Mina turned around in her seat and nudged Lucy. “Snack run?”
Lucy gave a solemn nod. “Popcorn. Nachos. Gatorade for Taehyung. You two want anything?”
“Just water for me,” Yuri replied.
“I’m good,” I added quickly.
Mina narrowed her eyes. “We’ll see about that.”
I was absolutely getting popcorn whether I asked for it or not.
Once they disappeared into the crowd, Yuri turned to me again, folding her hands in her lap. “Mina mentioned you lived in Michigan before?”
“Yeah. I grew up here for a little while. My mom and I moved away after the divorce.”
Her face softened. “That must’ve been difficult.”
I nodded. “It was a lot, but I was pretty young. I think it was harder on my dad. He’s in Washington now, and my mom’s still out in Nevada.”
“Quite the climate change,” she said with a laugh.
“I forgot how cold it gets here. But honestly? I kind of like it. The city, the seasons. It’s big enough to feel alive but small enough that I don’t feel swallowed by it.”
“That’s how Mina always describes it. She says it’s the kind of place where you can breathe.”
I smiled. “Yeah. That’s exactly it.”
“And you’re settling in okay?”
“Better than I expected, honestly. Mina and Lucy have been amazing. Jimin and Taehyung helped me move in—they even assembled my IKEA furniture, which I’m pretty sure qualifies them for sainthood.”

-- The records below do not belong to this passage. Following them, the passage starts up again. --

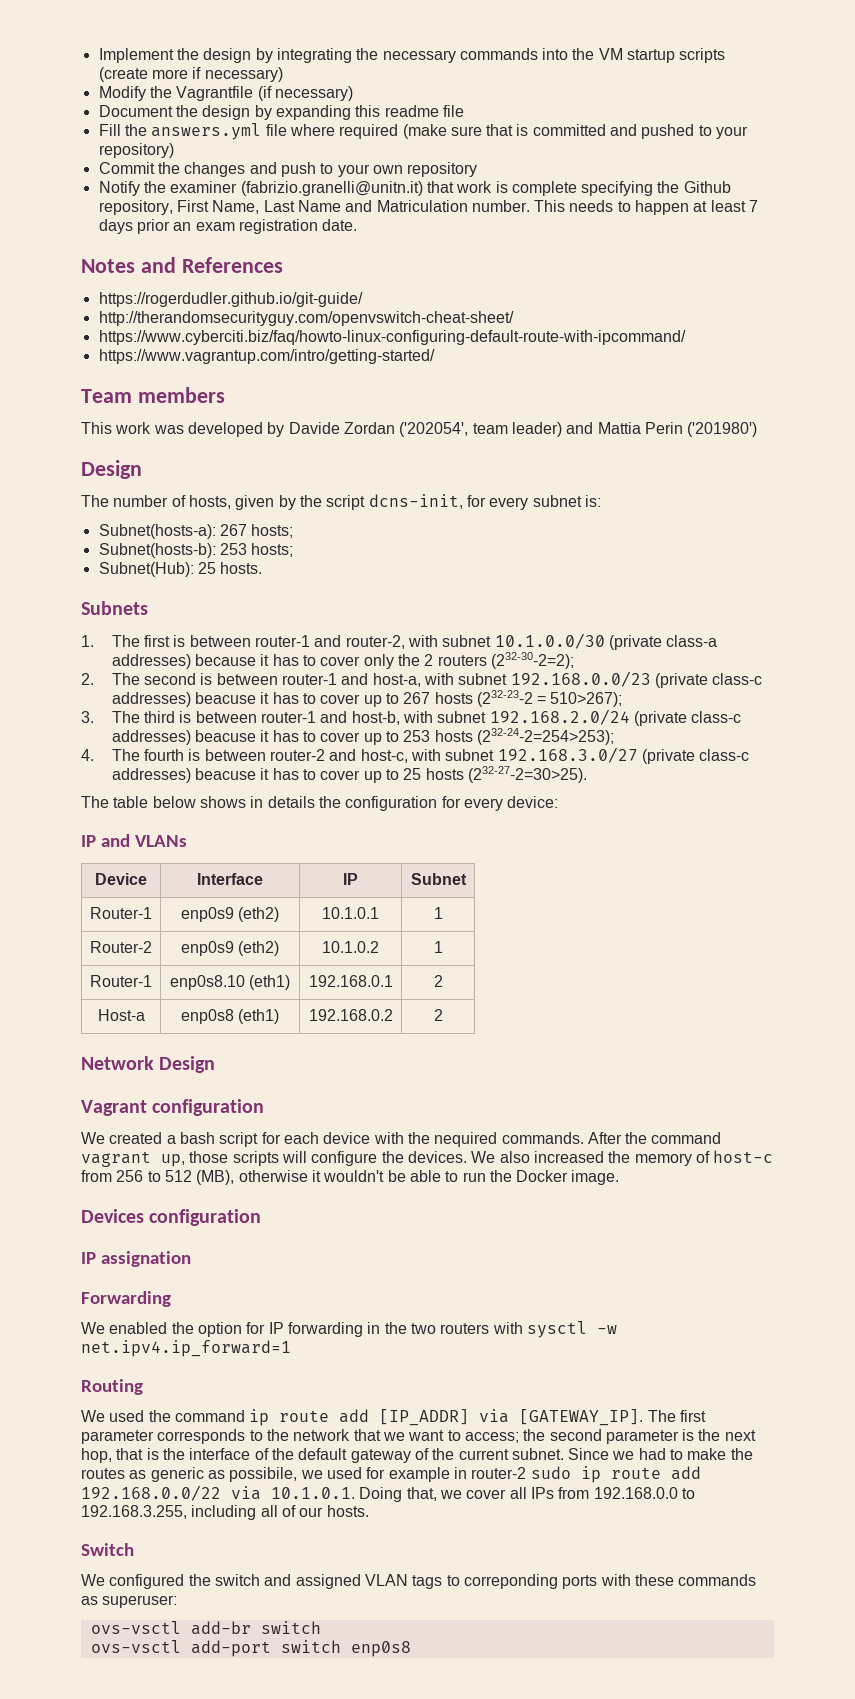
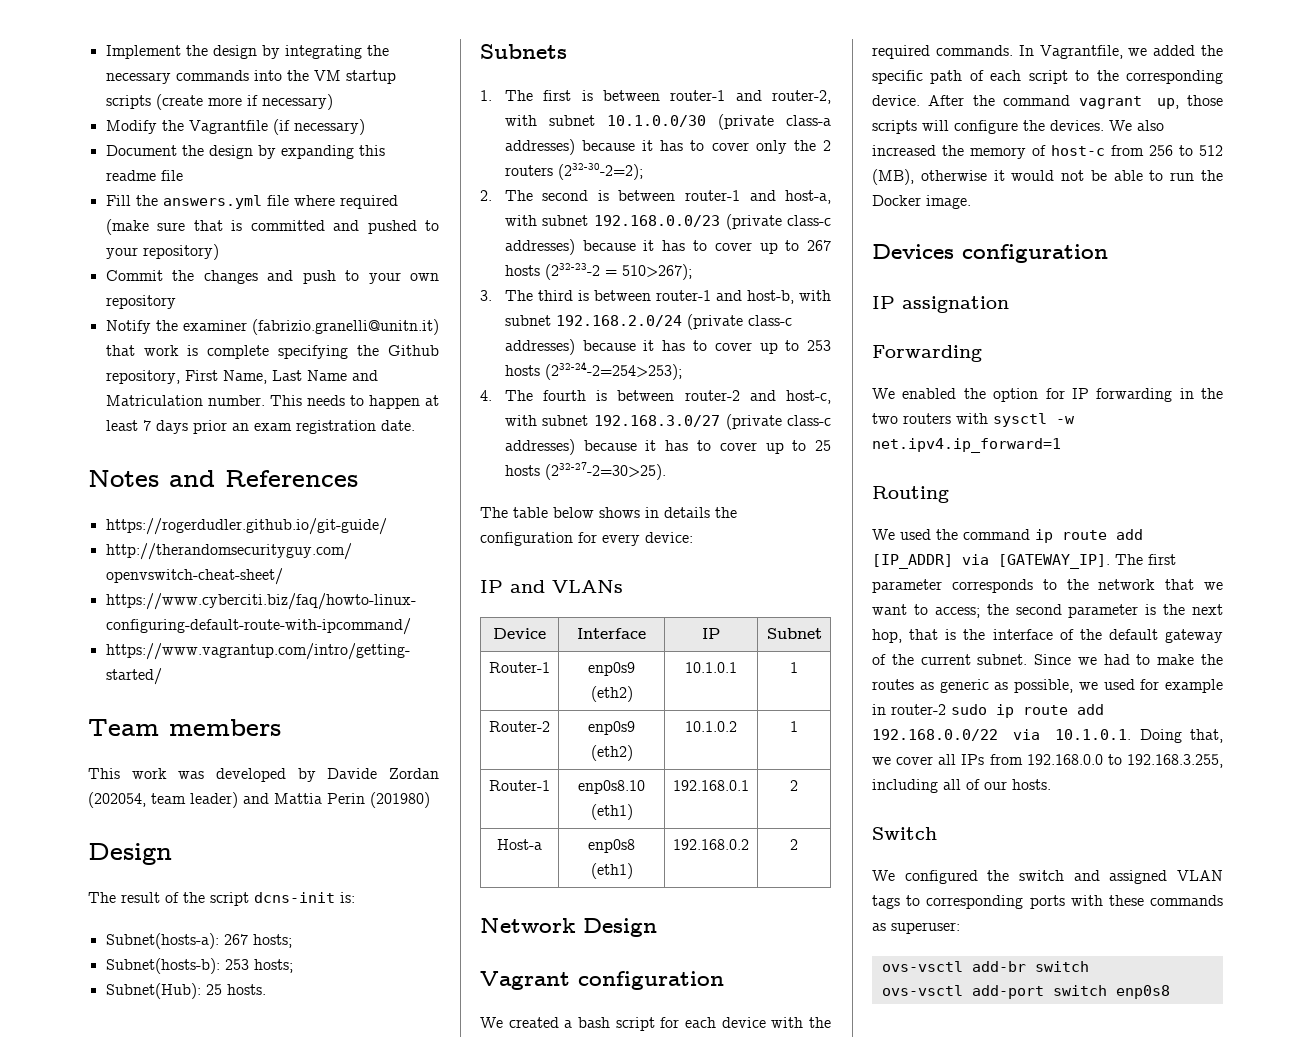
- This work was developed by Davide Zordan ('202054', team leader) and Mattia Perin ('201980')
+ This work was developed by Davide Zordan (202054, team leader) and Mattia Perin (201980)
- The number of hosts, given by the script dcns-init, for every subnet is:
+ The result of the script dcns-init is:
- 2. The second is between router-1 and host-a, with subnet 192.168.0.0/23 (private class-c addresses) beacuse it has to cover up to 267 hosts (232-23-2 = 510>267);
+ 2. The second is between router-1 and host-a, with subnet 192.168.0.0/23 (private class-c addresses) because it has to cover up to 267 hosts (232-23-2 = 510>267);
- 3. The third is between router-1 and host-b, with subnet 192.168.2.0/24 (private class-c addresses) beacuse it has to cover up to 253 hosts (232-24-2=254>253);
+ 3. The third is between router-1 and host-b, with subnet 192.168.2.0/24 (private class-c addresses) because it has to cover up to 253 hosts (232-24-2=254>253);
- 4. The fourth is between router-2 and host-c, with subnet 192.168.3.0/27 (private class-c addresses) beacuse it has to cover up to 25 hosts (232-27-2=30>25).
+ 4. The fourth is between router-2 and host-c, with subnet 192.168.3.0/27 (private class-c addresses) because it has to cover up to 25 hosts (232-27-2=30>25).
- We created a bash script for each device with the nequired commands.
+ We created a bash script for each device with the required commands. In Vagrantfile, we added the specific path of each script to the corresponding device.
- We also increased the memory of host-c from 256 to 512 (MB), otherwise it wouldn't be able to run the Docker image.
+ We also increased the memory of host-c from 256 to 512 (MB), otherwise it would not be able to run the Docker image.
- Since we had to make the routes as generic as possibile, we used for example in router-2 sudo ip route add 192.168.0.0/22 via 10.1.0.1. Doing that, we cover all IPs from 192.168.0.0 to 192.168.3.255, including all of our hosts.
+ Since we had to make the routes as generic as possible, we used for example in router-2 sudo ip route add 192.168.0.0/22 via 10.1.0.1. Doing that, we cover all IPs from 192.168.0.0 to 192.168.3.255, including all of our hosts.
- We configured the switch and assigned VLAN tags to correponding ports with these commands as superuser:
+ We configured the switch and assigned VLAN tags to corresponding ports with these commands as superuser:

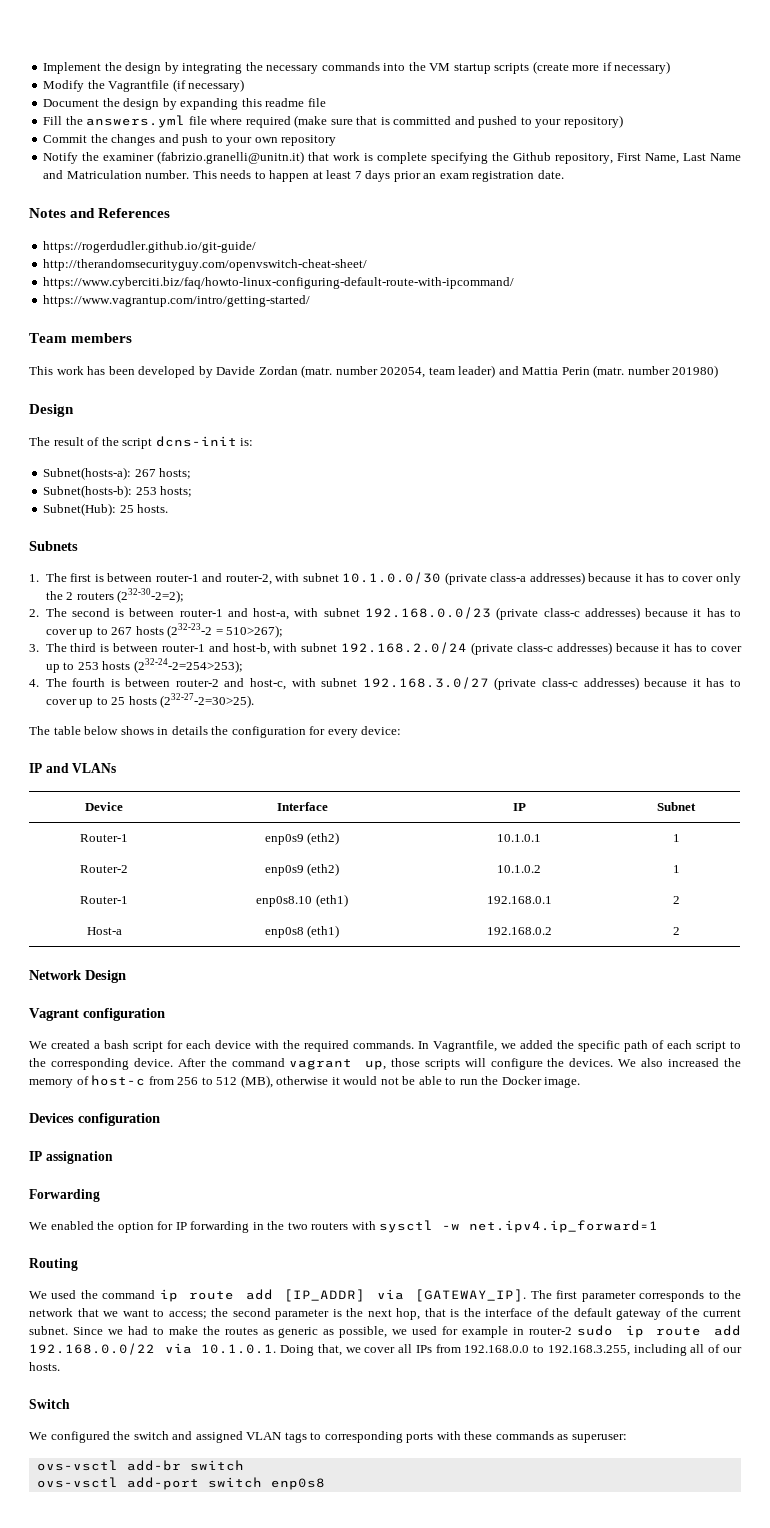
- This work was developed by Davide Zordan (202054, team leader) and Mattia Perin (201980)
+ This work has been developed by Davide Zordan (matr. number 202054, team leader) and Mattia Perin (matr. number 201980)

She laughed. “They really are something, aren’t they? Jimin and Leera have been so good for Mina and Tae. You know, as a mother, there’s nothing more comforting than watching your children be loved the way they deserve to be.”
I nodded. “From what I’ve seen, they’re really happy.”
“They are,” she said, and then paused, her smile dimming just slightly. “I just wish my youngest would find something like that.”
I tilted my head. “Jungkook?”
She nodded. “He’s not like the other two. He’s quieter. He keeps to himself. Doesn’t thrive in the spotlight the same way.”
“People expect him to be a certain way, don’t they?” I said quietly. “Because of the name. The job. The attention.”
“They expect a celebrity,” she said, her voice gentle but certain. “But that’s not who he is. He’s a homebody. He’s thoughtful. He’d rather spend a quiet night in than be photographed at some fancy event. And not everyone understands that. Especially not the women he meets.”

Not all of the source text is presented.